Feasibility of visual instrumented movement feedback therapy in individuals with motor incomplete spinal cord injury walking on a treadmill.

机构信息

Experimental Neurorehabilitation, Spinal Cord Injury Center, Heidelberg University Hospital Heidelberg, Germany.

Institut für Physiotherapie, University Hospital Jena Jena, Germany.

出版信息

Front Hum Neurosci. 2014 Jun 12;8:416. doi: 10.3389/fnhum.2014.00416. eCollection 2014.

DOI:10.3389/fnhum.2014.00416
PMID:24987344
原文链接:https://pmc.ncbi.nlm.nih.gov/articles/PMC4060051/
Abstract

BACKGROUND

Incomplete spinal cord injury (iSCI) leads to motor and sensory deficits. Even in ambulatory persons with good motor function an impaired proprioception may result in an insecure gait. Limited internal afferent feedback (FB) can be compensated by provision of external FB by therapists or technical systems. Progress in computational power of motion analysis systems allows for implementation of instrumented real-time FB. The aim of this study was to test if individuals with iSCI can normalize their gait kinematics during FB and more importantly maintain an improvement after therapy.

METHODS

Individuals with chronic iSCI had to complete 6 days (1 day per week) of treadmill-based FB training with a 2 weeks pause after 3 days of training.

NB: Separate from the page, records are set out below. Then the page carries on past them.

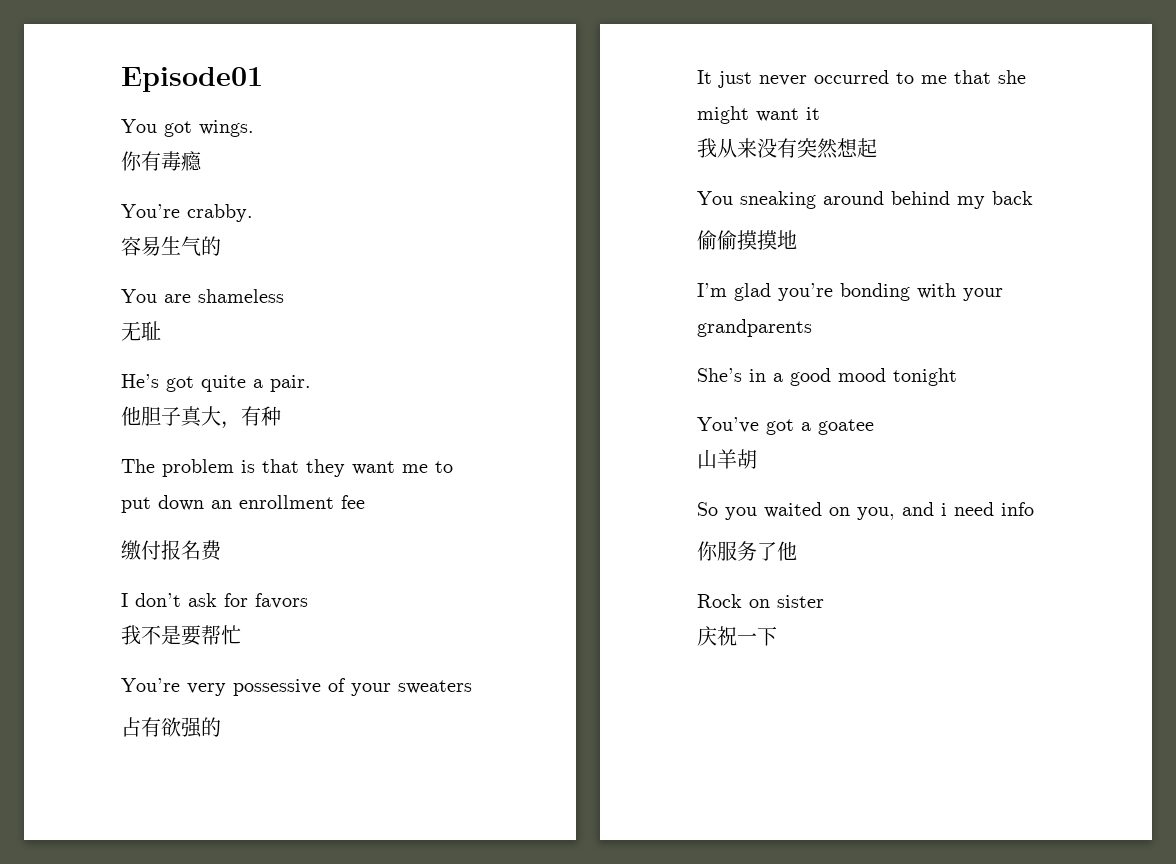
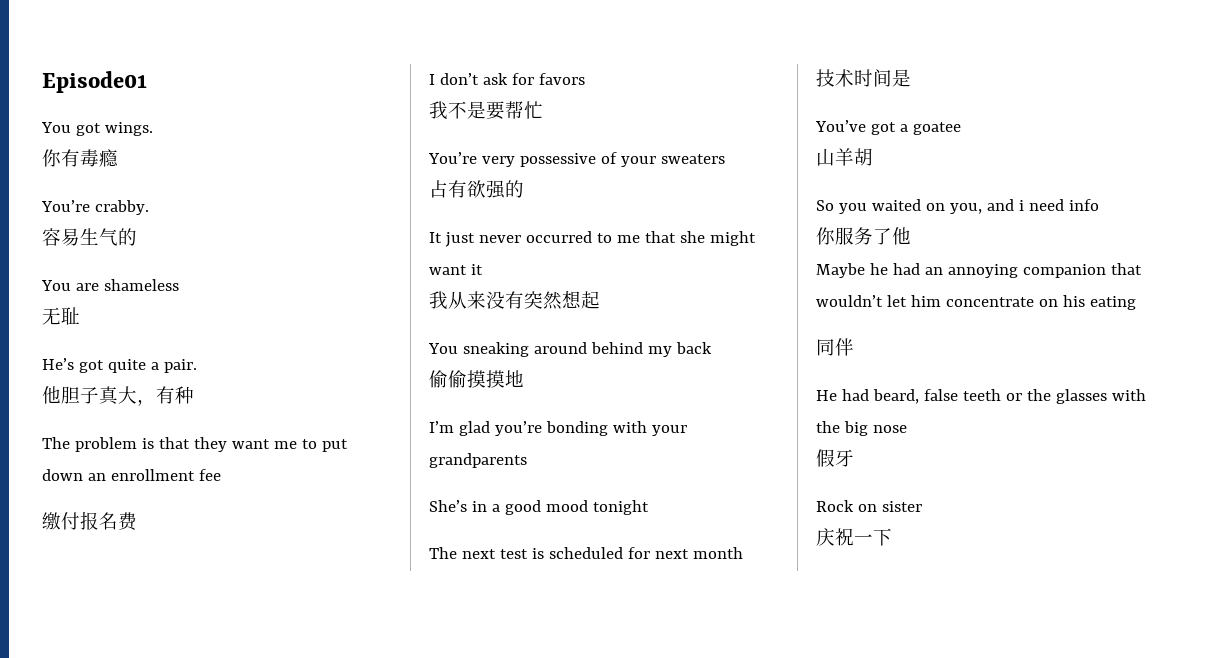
+ The next test is scheduled for next month
+ 技术时间是
+ Maybe he had an annoying companion that wouldn’t let him concentrate on his eating
+ 同伴
+ He had beard, false teeth or the glasses with the big nose
+ 假牙

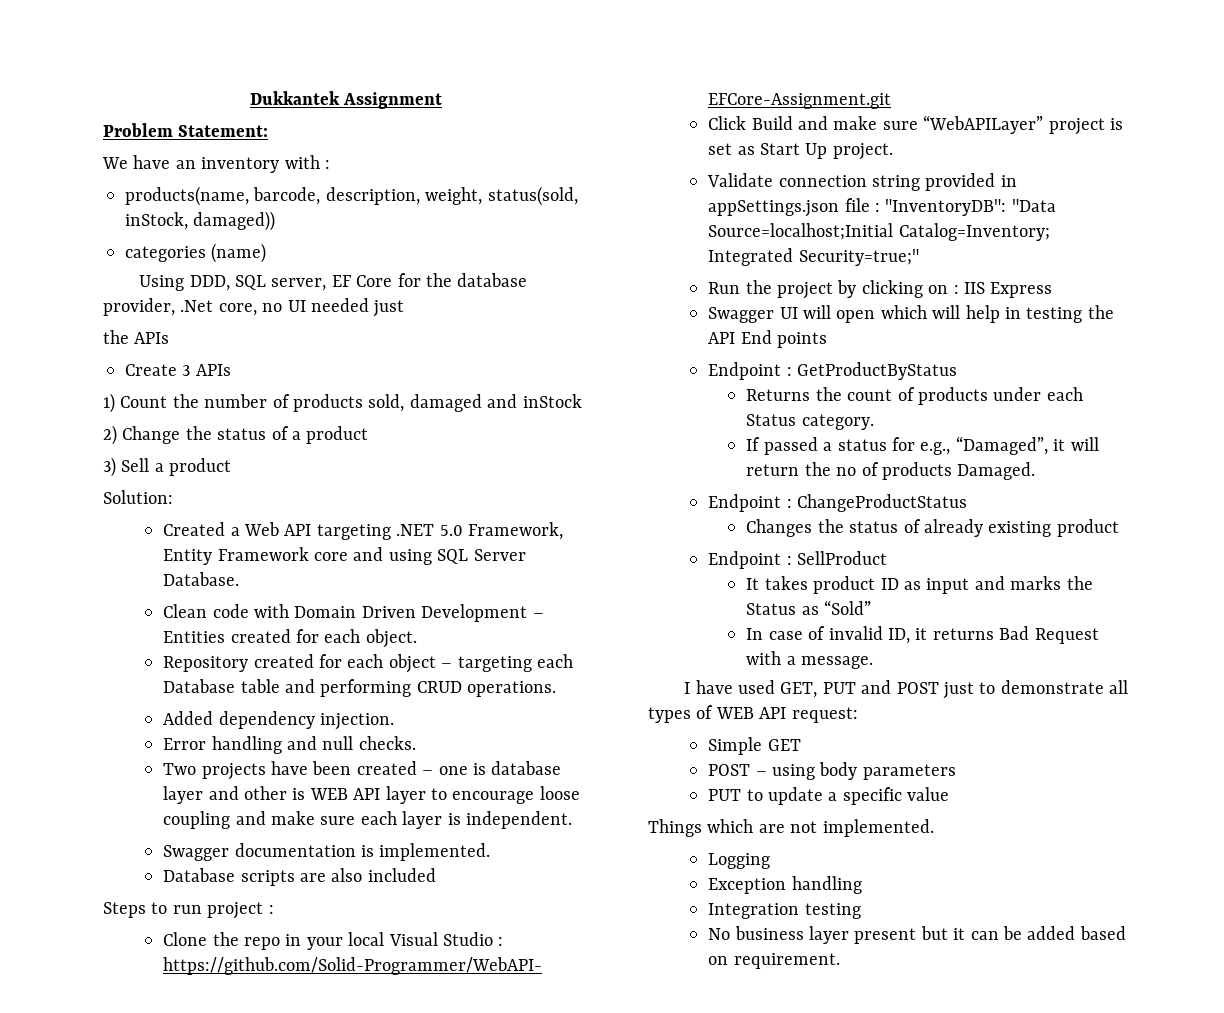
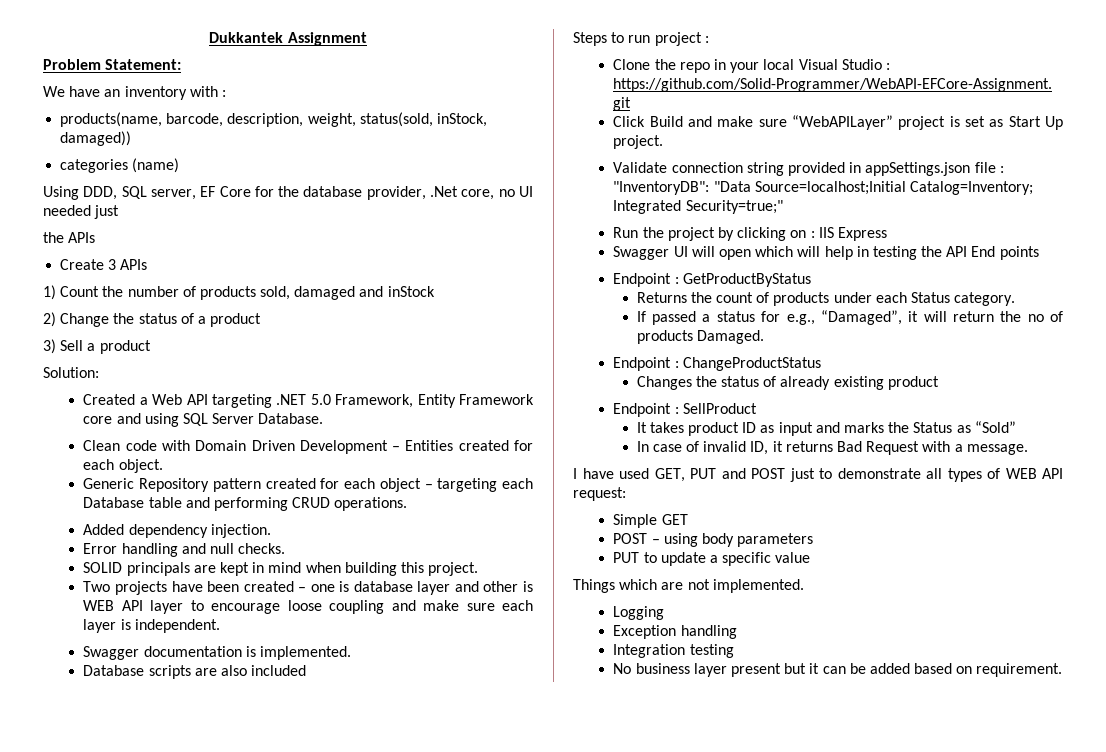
- Repository created for each object – targeting each Database table and performing CRUD operations.
+ Generic Repository pattern created for each object – targeting each Database table and performing CRUD operations.
+ SOLID principals are kept in mind when building this project.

Each day consists of an initial gait analysis followed by 2 blocks with FB/no-FB. During FB the deviation of the mean knee angle during swing from a speed matched reference (norm distance, ND) is visualized as a number. The task consists of lowering the ND, which was updated after every stride. Prior to the tests in patients the in-house developed FB implementation was tested in healthy subjects with an artificial movement task.

RESULTS

Four of five study participants benefited from FB in the short and medium term. Decrease of mean ND was highest during the first 3 sessions (from 3.93 ± 1.54 to 2.18 ± 1.04). After the pause mean ND stayed in the same range than before. In the last 3 sessions the mean ND decreased slower (2.40 ± 1.18 to 2.20 ± 0.90). Direct influences of FB ranged from 60 to 15% of reduction in mean ND compared to initial gait analysis and from 20 to 1% compared to no-FB sessions.

CONCLUSIONS

Instrumented kinematic real-time FB may serve as an effective adjunct to established gait therapies in normalizing the gait pattern after incomplete spinal cord injury. Further studies with larger patient groups need to prove long term learning and the successful transfer of newly acquired skills to activities of daily living.

摘要

背景

不完全性脊髓损伤(iSCI)导致运动和感觉功能障碍。即使在运动功能良好的步行者中,本体感觉受损也可能导致步态不稳定。有限的内部传入反馈(FB)可以通过治疗师或技术系统提供外部 FB 来补偿。运动分析系统计算能力的进步使得实施仪器化实时 FB 成为可能。本研究的目的是测试 iSCI 个体是否可以在 FB 期间使他们的步态运动学正常化,更重要的是,在治疗后保持改善。

方法

慢性 iSCI 个体必须完成 6 天(每周 1 天)的跑步机 FB 训练,在 3 天训练后休息 2 周。每天包括初始步态分析,然后进行 2 个 FB/无 FB 块。在 FB 期间,摆动过程中平均膝关节角度与速度匹配参考(标准距离,ND)的偏差显示为数字。任务是降低 ND,每次步幅后更新 ND。在对患者进行测试之前,在健康受试者中使用人工运动任务对内部开发的 FB 实现进行了测试。

结果

5 名研究参与者中有 4 名在短期和中期从 FB 中受益。在最初的 3 个疗程中,平均 ND 的降低幅度最大(从 3.93±1.54 降至 2.18±1.04)。在休息后,平均 ND 保持在与之前相同的范围内。在最后 3 个疗程中,平均 ND 的降低速度较慢(从 2.40±1.18 降至 2.20±0.90)。与初始步态分析相比,FB 的直接影响范围为平均 ND 降低 60%至 15%,与无 FB 相比,FB 的直接影响范围为 20%至 1%。

结论

仪器化运动学实时 FB 可作为不完全性脊髓损伤后使步态模式正常化的有效辅助治疗方法。需要进一步的研究,纳入更大的患者群体,以证明长期学习以及新获得的技能成功转移到日常生活活动中的情况。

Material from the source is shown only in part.